Edit difference data:
————

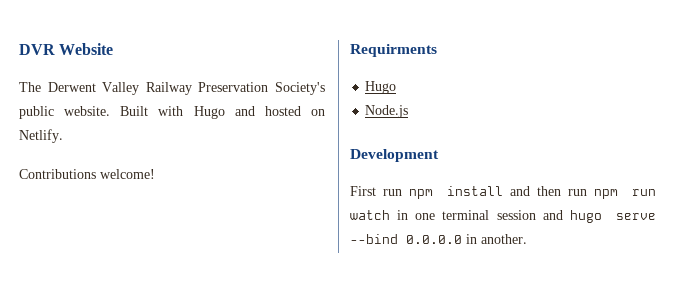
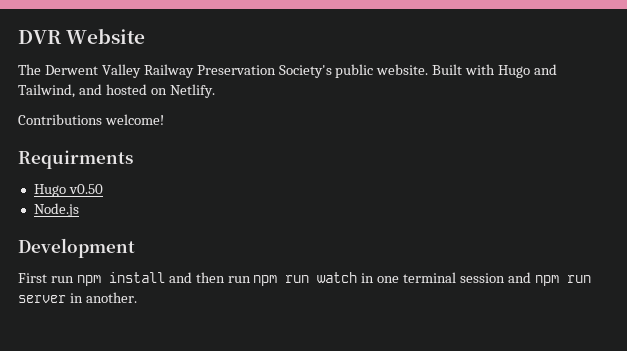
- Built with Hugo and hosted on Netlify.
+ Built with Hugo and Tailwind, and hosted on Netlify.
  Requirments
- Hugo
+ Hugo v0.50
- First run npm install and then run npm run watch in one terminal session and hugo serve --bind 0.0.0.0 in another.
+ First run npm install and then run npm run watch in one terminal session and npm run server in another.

————

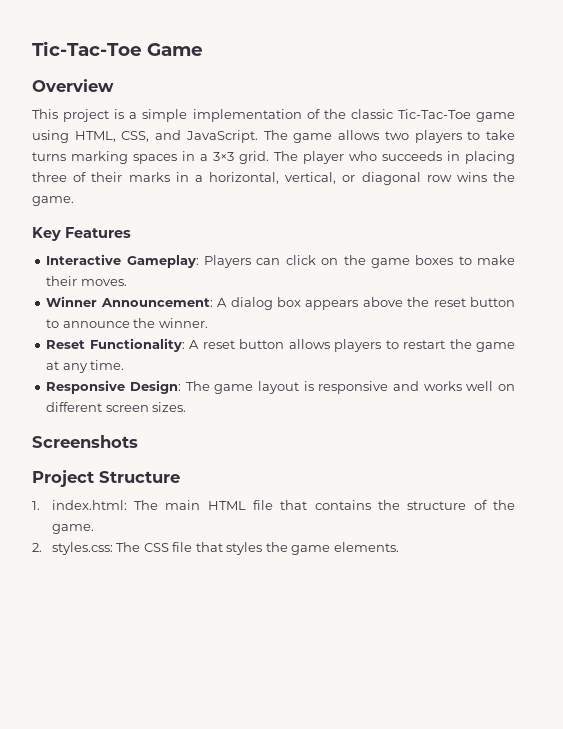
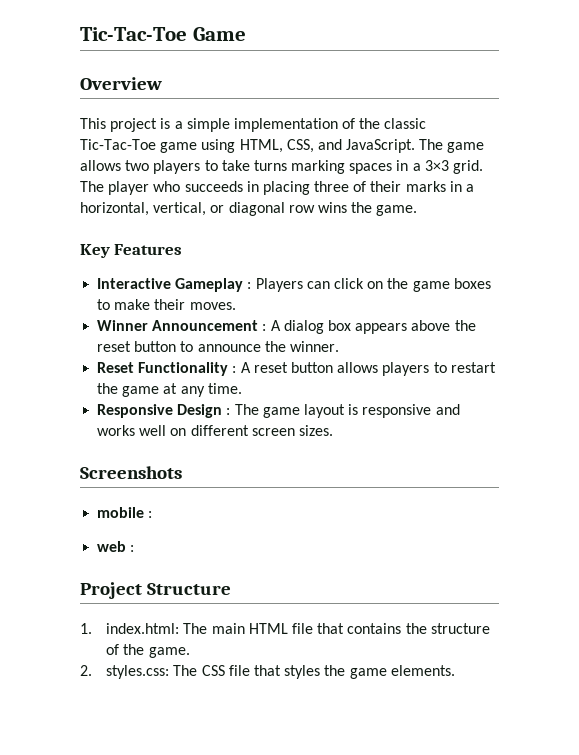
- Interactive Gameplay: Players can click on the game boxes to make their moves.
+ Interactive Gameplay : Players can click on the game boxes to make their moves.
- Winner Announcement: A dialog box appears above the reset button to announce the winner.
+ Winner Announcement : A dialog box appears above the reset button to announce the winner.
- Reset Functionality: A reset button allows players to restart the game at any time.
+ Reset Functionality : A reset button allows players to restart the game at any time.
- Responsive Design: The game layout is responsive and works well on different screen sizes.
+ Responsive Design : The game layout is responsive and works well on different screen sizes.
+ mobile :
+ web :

————

Task goal - Go over the records above and tally the lines with the word "announce" in them. Give the number alone.

Result of the task - 2